BEGIN

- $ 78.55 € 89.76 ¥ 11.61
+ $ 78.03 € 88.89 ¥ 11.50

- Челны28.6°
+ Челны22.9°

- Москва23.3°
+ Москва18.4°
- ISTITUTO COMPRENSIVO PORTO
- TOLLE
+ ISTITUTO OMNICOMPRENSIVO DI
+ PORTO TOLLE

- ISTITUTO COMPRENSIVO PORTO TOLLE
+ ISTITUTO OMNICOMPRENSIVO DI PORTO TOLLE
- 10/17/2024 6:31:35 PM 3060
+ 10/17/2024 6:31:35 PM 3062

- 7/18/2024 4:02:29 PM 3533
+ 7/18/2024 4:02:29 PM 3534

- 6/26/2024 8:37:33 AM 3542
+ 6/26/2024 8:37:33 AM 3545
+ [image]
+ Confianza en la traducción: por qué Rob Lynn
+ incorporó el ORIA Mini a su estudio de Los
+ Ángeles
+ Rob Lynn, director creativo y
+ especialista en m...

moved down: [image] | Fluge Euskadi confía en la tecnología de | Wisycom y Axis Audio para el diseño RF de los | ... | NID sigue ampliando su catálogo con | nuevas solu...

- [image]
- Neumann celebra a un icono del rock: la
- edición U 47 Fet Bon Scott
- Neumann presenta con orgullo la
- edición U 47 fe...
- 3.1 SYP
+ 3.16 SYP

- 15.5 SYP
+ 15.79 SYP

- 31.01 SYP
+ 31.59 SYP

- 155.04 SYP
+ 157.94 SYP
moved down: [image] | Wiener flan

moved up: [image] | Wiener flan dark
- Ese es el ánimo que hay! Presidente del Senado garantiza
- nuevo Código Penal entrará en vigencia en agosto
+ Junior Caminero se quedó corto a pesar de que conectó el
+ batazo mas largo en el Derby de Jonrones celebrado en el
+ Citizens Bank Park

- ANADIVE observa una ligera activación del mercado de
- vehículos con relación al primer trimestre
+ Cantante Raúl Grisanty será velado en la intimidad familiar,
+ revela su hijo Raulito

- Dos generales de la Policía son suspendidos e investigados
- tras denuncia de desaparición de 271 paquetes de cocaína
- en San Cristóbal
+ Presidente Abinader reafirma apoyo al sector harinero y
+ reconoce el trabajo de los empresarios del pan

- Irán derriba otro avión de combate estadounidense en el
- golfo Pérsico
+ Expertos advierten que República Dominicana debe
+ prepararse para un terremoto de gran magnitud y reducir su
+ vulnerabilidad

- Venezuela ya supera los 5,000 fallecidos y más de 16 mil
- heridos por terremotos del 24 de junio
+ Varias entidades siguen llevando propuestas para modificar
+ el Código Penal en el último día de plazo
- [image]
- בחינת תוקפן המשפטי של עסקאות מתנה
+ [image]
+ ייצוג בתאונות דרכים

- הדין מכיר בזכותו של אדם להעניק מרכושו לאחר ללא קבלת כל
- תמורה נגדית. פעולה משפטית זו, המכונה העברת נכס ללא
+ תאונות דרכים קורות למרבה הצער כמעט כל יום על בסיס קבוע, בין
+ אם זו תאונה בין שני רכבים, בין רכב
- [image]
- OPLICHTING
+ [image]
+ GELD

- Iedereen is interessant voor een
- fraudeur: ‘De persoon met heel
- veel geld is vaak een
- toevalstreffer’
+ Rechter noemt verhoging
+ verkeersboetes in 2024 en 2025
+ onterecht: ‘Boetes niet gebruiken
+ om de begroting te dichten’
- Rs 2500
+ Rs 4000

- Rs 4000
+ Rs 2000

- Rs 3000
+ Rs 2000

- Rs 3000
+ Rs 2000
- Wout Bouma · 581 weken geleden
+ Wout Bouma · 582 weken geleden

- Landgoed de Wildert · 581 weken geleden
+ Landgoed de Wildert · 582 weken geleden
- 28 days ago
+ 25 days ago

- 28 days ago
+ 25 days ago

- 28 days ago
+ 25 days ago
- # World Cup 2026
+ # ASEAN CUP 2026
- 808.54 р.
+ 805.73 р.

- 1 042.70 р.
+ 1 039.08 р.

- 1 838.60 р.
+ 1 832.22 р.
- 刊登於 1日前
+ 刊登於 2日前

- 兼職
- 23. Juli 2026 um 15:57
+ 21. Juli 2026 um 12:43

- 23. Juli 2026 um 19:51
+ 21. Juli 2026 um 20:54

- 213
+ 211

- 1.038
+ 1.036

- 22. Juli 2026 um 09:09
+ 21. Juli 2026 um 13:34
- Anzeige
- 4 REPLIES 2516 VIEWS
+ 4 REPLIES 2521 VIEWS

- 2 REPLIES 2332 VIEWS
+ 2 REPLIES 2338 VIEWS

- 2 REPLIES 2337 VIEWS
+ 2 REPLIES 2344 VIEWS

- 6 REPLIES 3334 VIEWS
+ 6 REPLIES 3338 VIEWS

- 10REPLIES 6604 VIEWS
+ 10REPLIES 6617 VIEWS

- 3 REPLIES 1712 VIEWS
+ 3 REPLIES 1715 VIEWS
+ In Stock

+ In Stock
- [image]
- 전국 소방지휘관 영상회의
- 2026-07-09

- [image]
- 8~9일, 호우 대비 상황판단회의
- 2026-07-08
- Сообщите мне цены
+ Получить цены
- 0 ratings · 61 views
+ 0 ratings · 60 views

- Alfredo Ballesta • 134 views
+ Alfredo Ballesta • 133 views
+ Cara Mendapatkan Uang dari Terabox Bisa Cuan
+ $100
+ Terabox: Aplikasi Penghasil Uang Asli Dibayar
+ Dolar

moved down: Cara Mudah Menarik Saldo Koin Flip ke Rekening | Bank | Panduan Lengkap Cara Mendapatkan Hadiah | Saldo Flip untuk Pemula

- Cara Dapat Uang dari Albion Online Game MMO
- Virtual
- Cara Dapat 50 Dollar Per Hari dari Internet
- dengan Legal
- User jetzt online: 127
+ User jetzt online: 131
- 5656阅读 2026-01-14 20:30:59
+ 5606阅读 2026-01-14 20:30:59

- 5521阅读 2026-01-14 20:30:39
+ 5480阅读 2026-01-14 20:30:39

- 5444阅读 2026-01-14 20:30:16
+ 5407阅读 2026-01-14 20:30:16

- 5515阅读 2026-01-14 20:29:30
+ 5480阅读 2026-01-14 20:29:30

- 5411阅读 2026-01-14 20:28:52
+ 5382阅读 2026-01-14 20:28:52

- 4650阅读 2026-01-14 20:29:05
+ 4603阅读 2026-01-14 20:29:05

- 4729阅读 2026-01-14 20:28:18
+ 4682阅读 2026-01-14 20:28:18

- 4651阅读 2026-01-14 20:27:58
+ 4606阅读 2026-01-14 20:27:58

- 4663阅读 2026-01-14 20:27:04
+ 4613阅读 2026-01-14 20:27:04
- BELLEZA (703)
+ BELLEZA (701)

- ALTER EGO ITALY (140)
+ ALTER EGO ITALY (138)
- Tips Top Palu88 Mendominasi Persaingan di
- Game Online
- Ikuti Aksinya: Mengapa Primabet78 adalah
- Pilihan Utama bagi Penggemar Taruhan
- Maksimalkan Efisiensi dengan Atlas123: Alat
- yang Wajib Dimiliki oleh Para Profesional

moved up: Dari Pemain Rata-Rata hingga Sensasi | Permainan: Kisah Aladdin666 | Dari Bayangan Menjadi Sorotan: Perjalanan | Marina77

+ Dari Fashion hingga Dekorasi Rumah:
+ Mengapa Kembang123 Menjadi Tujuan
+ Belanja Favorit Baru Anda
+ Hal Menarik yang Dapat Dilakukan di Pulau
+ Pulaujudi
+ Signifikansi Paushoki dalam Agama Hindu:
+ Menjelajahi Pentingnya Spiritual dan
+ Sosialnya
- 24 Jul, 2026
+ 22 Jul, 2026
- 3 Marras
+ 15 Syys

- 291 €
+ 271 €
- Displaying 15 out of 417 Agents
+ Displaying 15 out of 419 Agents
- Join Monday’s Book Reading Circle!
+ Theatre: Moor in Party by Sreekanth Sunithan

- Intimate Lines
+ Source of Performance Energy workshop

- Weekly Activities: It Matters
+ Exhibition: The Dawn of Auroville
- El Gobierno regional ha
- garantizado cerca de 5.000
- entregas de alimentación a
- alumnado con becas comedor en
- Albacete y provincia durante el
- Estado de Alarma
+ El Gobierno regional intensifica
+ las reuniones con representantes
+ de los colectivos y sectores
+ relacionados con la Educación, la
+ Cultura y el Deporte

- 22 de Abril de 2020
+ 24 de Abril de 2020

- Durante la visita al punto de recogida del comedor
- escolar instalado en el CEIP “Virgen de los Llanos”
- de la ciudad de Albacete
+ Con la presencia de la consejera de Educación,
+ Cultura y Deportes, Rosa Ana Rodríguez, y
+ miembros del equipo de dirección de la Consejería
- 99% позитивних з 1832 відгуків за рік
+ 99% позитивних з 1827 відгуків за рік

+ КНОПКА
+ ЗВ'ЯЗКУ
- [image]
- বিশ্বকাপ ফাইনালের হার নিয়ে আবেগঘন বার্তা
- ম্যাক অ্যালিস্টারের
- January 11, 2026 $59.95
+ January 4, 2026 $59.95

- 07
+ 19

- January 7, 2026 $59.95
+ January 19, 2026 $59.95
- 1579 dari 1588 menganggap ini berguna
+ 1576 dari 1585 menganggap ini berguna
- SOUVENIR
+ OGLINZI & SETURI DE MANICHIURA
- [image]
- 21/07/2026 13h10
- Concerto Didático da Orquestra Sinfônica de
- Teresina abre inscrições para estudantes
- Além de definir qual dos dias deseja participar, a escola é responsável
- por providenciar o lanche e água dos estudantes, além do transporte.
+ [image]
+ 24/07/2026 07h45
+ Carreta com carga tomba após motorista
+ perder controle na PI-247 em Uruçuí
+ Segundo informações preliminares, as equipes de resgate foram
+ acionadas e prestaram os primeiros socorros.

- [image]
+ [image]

END

**Exercise objective:** Output must be limited to the lines beginning with the one that contains "- 1579 dari 1588 menganggap ini berguna" and ending with the last line of the entries, reproduced exactly.

**Result:**
- 1579 dari 1588 menganggap ini berguna
+ 1576 dari 1585 menganggap ini berguna
- SOUVENIR
+ OGLINZI & SETURI DE MANICHIURA
- [image]
- 21/07/2026 13h10
- Concerto Didático da Orquestra Sinfônica de
- Teresina abre inscrições para estudantes
- Além de definir qual dos dias deseja participar, a escola é responsável
- por providenciar o lanche e água dos estudantes, além do transporte.
+ [image]
+ 24/07/2026 07h45
+ Carreta com carga tomba após motorista
+ perder controle na PI-247 em Uruçuí
+ Segundo informações preliminares, as equipes de resgate foram
+ acionadas e prestaram os primeiros socorros.

- [image]
+ [image]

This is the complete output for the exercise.